Week 1 of the preseason is almost in the books, with one game (Jets at Texans) remaining Monday night. So what have we learned so far? A great deal. Not enough to draw firm conclusions about players or teams, but enough to shed some light on both. Let's start with the new players at the game's most important position: quarterback.
Newton: Short-term sacrifice, long-term gains
If we learned anything from watching Carolina's 20-10 win over the Giants Saturday night, it was that Cam Newton obviously possesses the raw talent to be a franchise quarterback deserving of the first overall pick. This was not a stellar performance, but rather a peek into the true potential, the real talent that Newton possesses. Newton needs all the reps he can get -- to help him both mentally and physically, as he adapts to the speed of the game. The best move the Panthers can make for the future is to play Newton as much as possible now, in the preseason, and prepare him to start the regular season. They will take some lumps in the short term, but it will help make the Panthers a legitimate playoff team in a few years.
Locker: Work in progress
The Titans signed veteran quarterback Matt Hasselbeck to play right now while they work on first-round pick Jake Locker's mechanics, trying to improve his overall accuracy and fundamentals. And based on one game, their work has paid dividends. Locker was more accurate and more precise with his throws in a 14-3 win over the Vikings. It's not perfect yet, and when the games get faster, it will be interesting to see if he can continue to use his new fundamentals under pressure. When the Titans took Locker, they knew he was a work in progress. So far they are making strides.

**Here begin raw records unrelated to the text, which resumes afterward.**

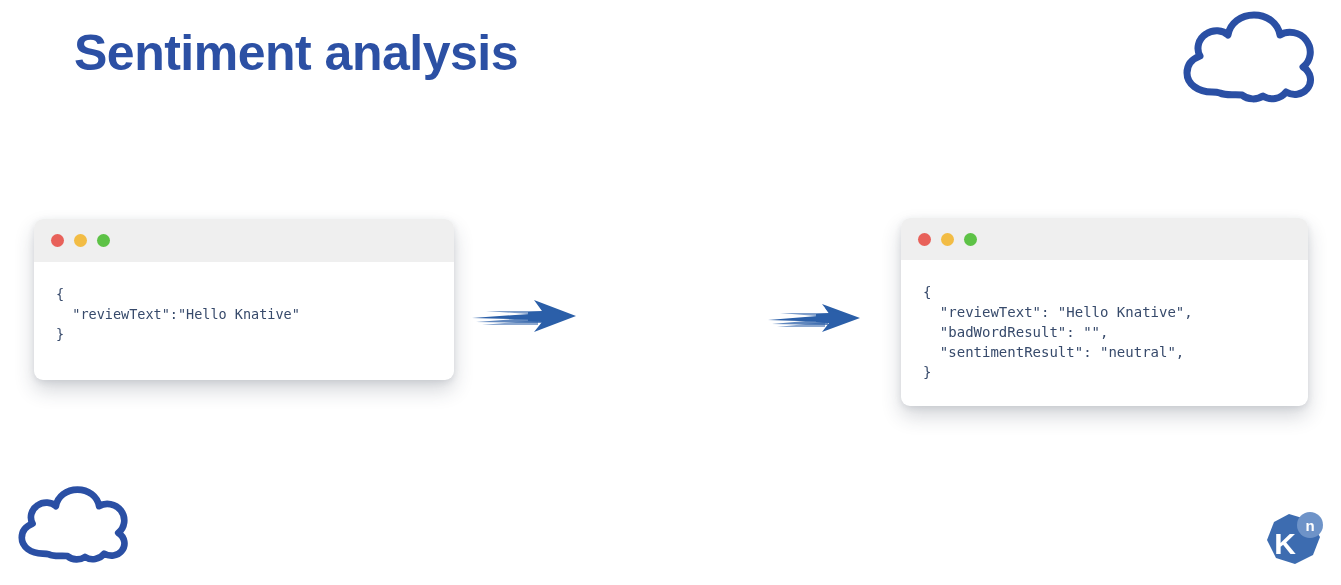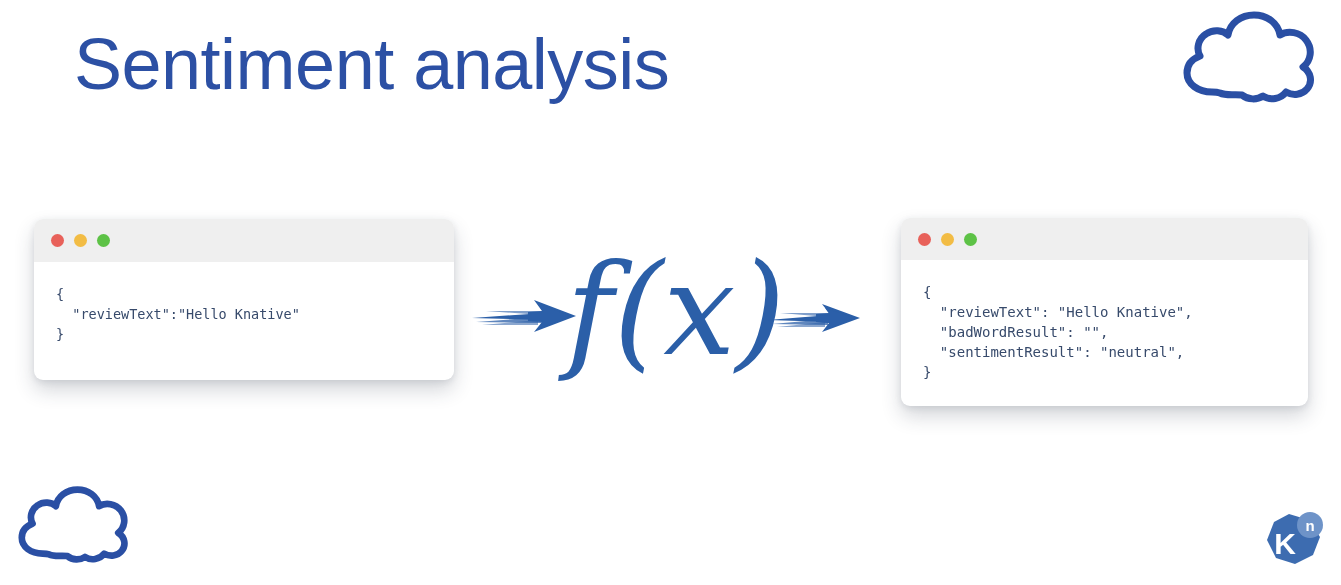--- a/index.html
+++ b/index.html
@@ -29,8 +29,8 @@
     left: 74px;
     top: 28px;
     font-family: "Liberation Sans", sans-serif;
-    font-size: 72px;
-    font-weight: 400;
+    font-size: 50px;
+    font-weight: 700;
     letter-spacing: -0.5px;
     color: #2C50A4;
     line-height: 1.0;

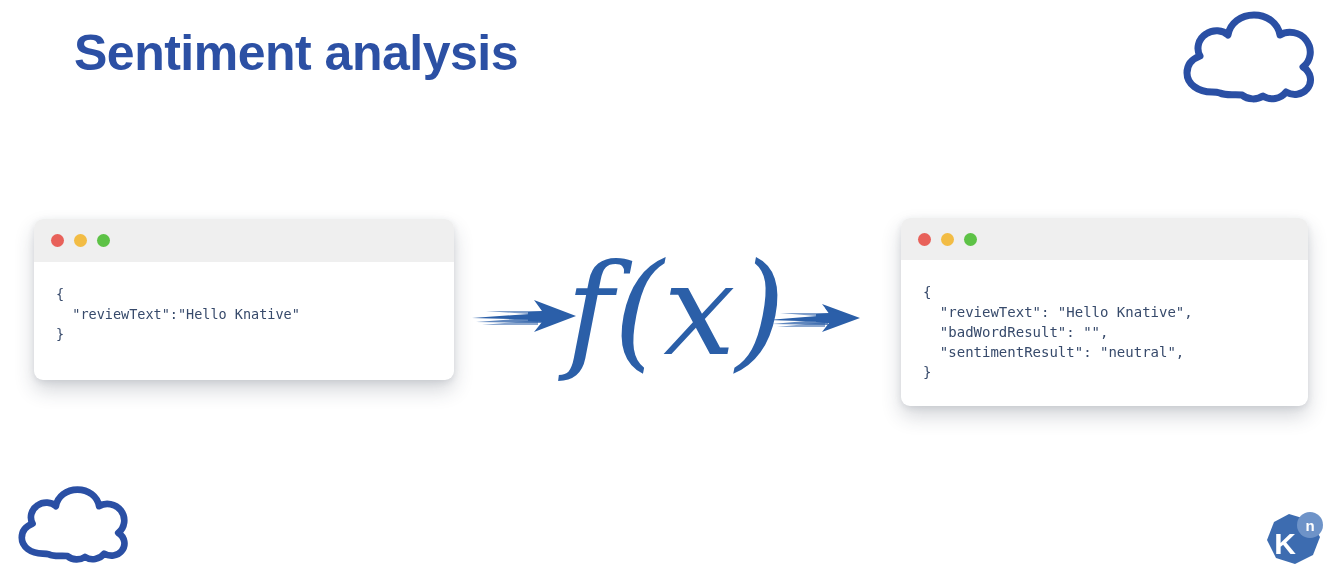--- a/index.html
+++ b/index.html
@@ -230,7 +230,6 @@
     </svg>
   </div>
 
-  <div class="fx">f(x)</div>
 
   <div class="arrow arrow-2">
     <svg viewBox="0 0 94 36" width="94" height="36" aria-hidden="true">

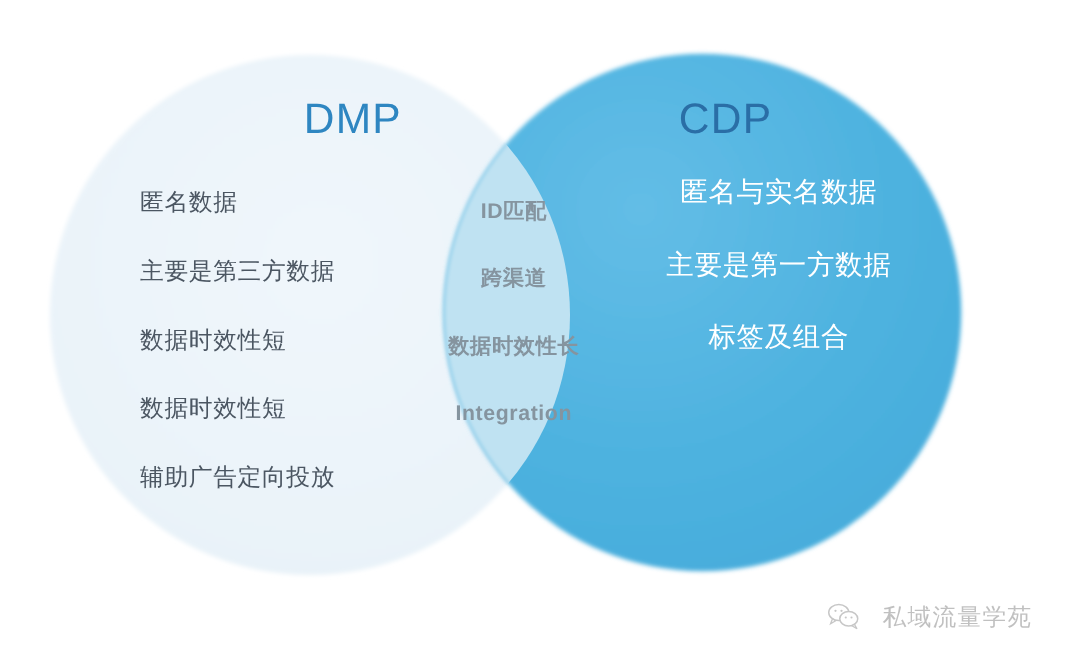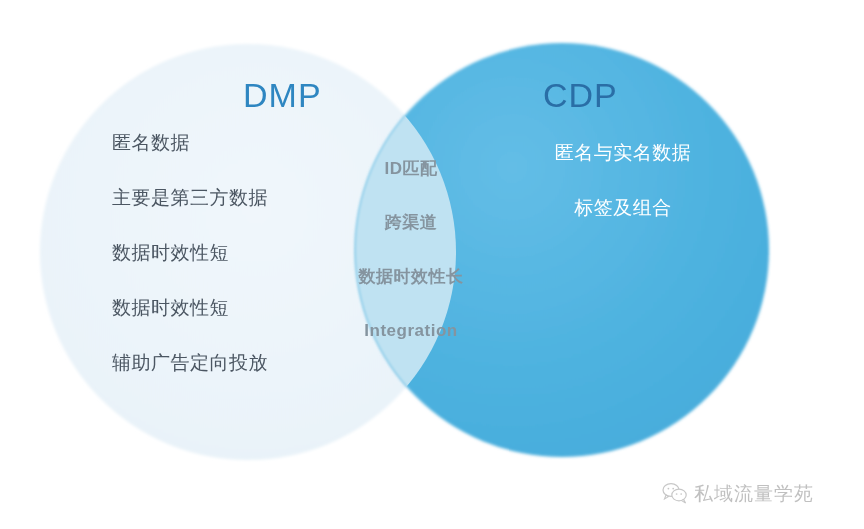--- a/index.html
+++ b/index.html
@@ -55,7 +55,7 @@
   }
   #left-list {
     left: 112px;
-    top: 133px;
+    top: 153px;
     align-items: flex-start;
     width: 220px;
     justify-content: flex-end;

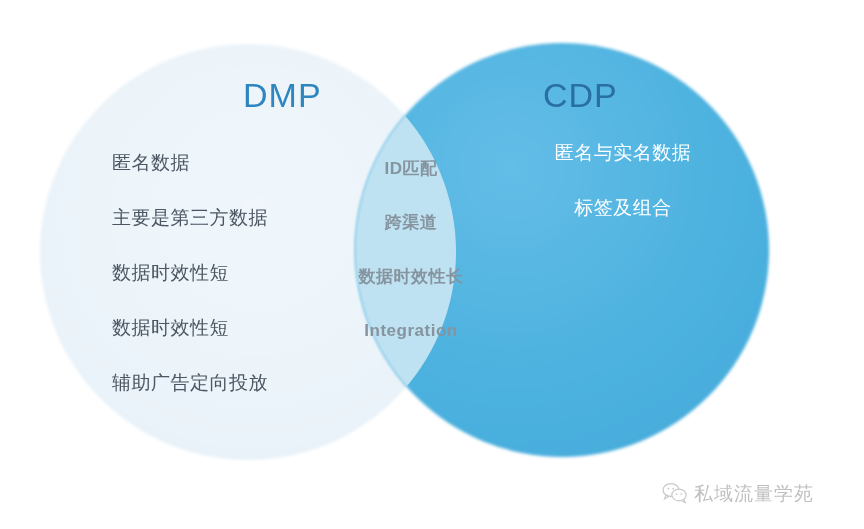--- a/index.html
+++ b/index.html
@@ -89,7 +89,7 @@
     align-items: center;
   }
   #right-list .item {
-    font-size: 19px;
+    font-size: 22px;
     color: #ffffff;
     line-height: 1;
     margin-bottom: 36px;

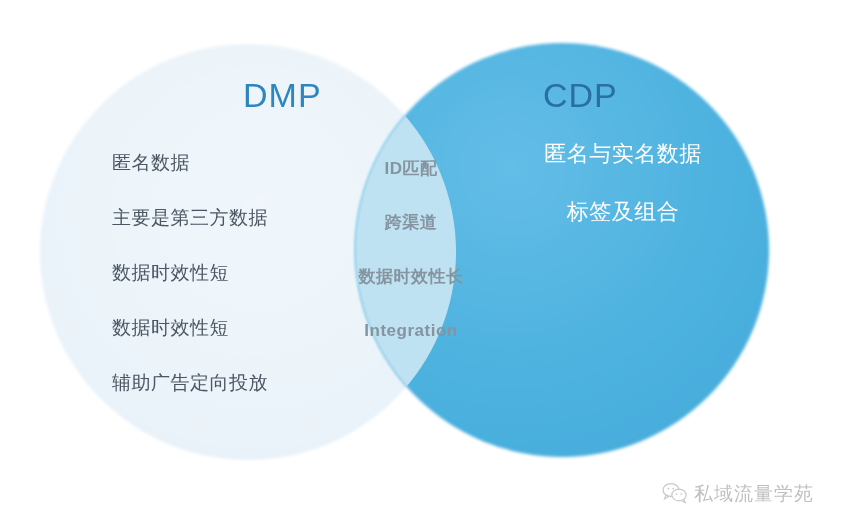--- a/index.html
+++ b/index.html
@@ -174,6 +174,7 @@
 
   <div class="col" id="right-list">
     <div class="item">匿名与实名数据</div>
+    <div class="item">主要是第一方数据</div>
     <div class="item">标签及组合</div>
   </div>
 

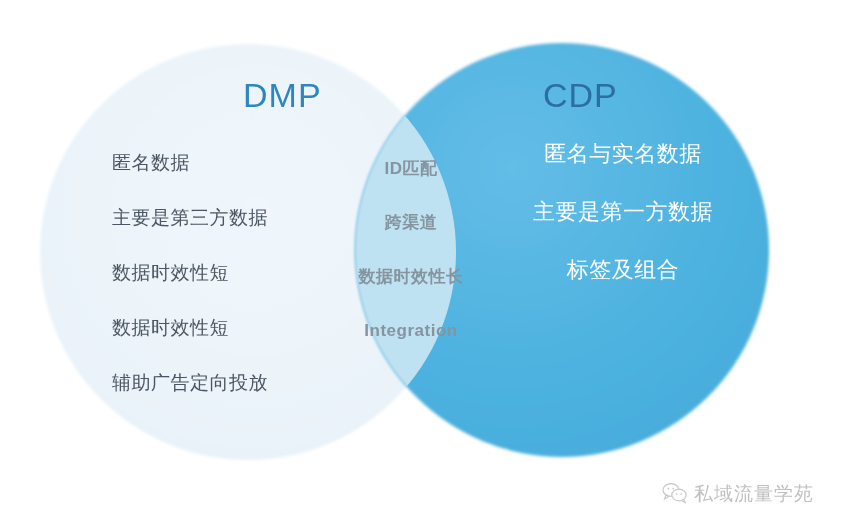--- a/index.html
+++ b/index.html
@@ -104,7 +104,7 @@
     top: 481px;
     display: flex;
     align-items: center;
-    gap: 4px;
+    gap: 16px;
     opacity: 0.55;
   }
   #watermark .wm-text {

Gabbert: Not ready to unseat Garrard
Blaine Gabbert was forced into the starting role in Jacksonville's Thursday night loss to New England, as David Garrard was nursing a back injury. Gabbert was not overwhelmed by being pressed into the starting role but he was not overwhelming in his performance, which was hampered by drops and a subpar receiving group. Gabbert will need much more time and a better supporting cast around him as he grows. However, his early performance did not show the command or the skill set to displace Garrard as the starter just yet. It's early, but based on one game, Gabbert won't beat out Garrard -- especially because Jack Del Rio needs to win this year.
Ponder: Some hesitation, some promise
Christian Ponder took over for Donovan McNabb, who looked rusty Saturday in his Vikings debut. Ponder looked hesitant with the ball at times; when the play was not as scripted, he did what most young quarterbacks do -- he ran. Watching Ponder play, you could see his mind was moving faster than his body, which resulted in some hesitation. However, when the play was clean and in rhythm, he delivered the ball on time and accurately. Right now, Ponder clearly would not be a good option for the Vikings on opening day. That said, I am not sure McNabb will be one either.
Dalton: Not a good start
Bengals rookie Andy Dalton struggled Friday night in Detroit -- and that is being kind. He did not look decisive with the football, nor did he have a great command. He was under pressure from the Lions' front, but he was not impressive with his arm or location of the football. From his first pass of the game -- which was intercepted -- to his last, Dalton never looked like a pure thrower. He did not look like someone who could drive the ball when the pocket closed on him. I am confident Dalton will be better next week with more work, but whether he can make all the throws the NFL game requires is yet to be determined.
Kaepernick: Not ready for prime time
Colin Kaepernick entered San Francisco's game on Friday facing all the heat Saints defensive coordinator Gregg Williams could muster. Predictably for a rookie, Kaepernick was not prepared to handle all the blitzes -- nor were his offensive teammates. In fairness to Williams, he was just running his defensive scheme in order to get his unit ready for the Packers on Sept. 8. Kaepernick was too careless with the ball (if he doesn't keep the ball closer to his body, he will set a record for fumbles in one season), too low with his delivery (he had several passes batted down on three-step drops), and he looked to run too often. Kaepernick played slow. With former No. 1 overall pick Alex Smith stumbling, the 49ers left the bayou wondering if they had a quarterback on their roster for 2011.
Mallett: Looking good
In New England's Thursday night win over Jacksonville, Ryan Mallett played like the first overall pick in the draft, not a third-rounder. He was quick-minded with the football and accurate on every level. He put the ball in the end zone and looked like a 10-year veteran running the two-minute drill. Mallett clearly showed to everyone he was not a third-round talent. According to my sources, he has been a great person and teammate in New England. Mallett was by far the best rookie quarterback and will get a huge amount of work this week in Tampa. Mallett is involved in a steep competition for the backup job in New England as current No. 2 Brian Hoyer also played really well. The third-year pro has the look of a bona fide NFL starter.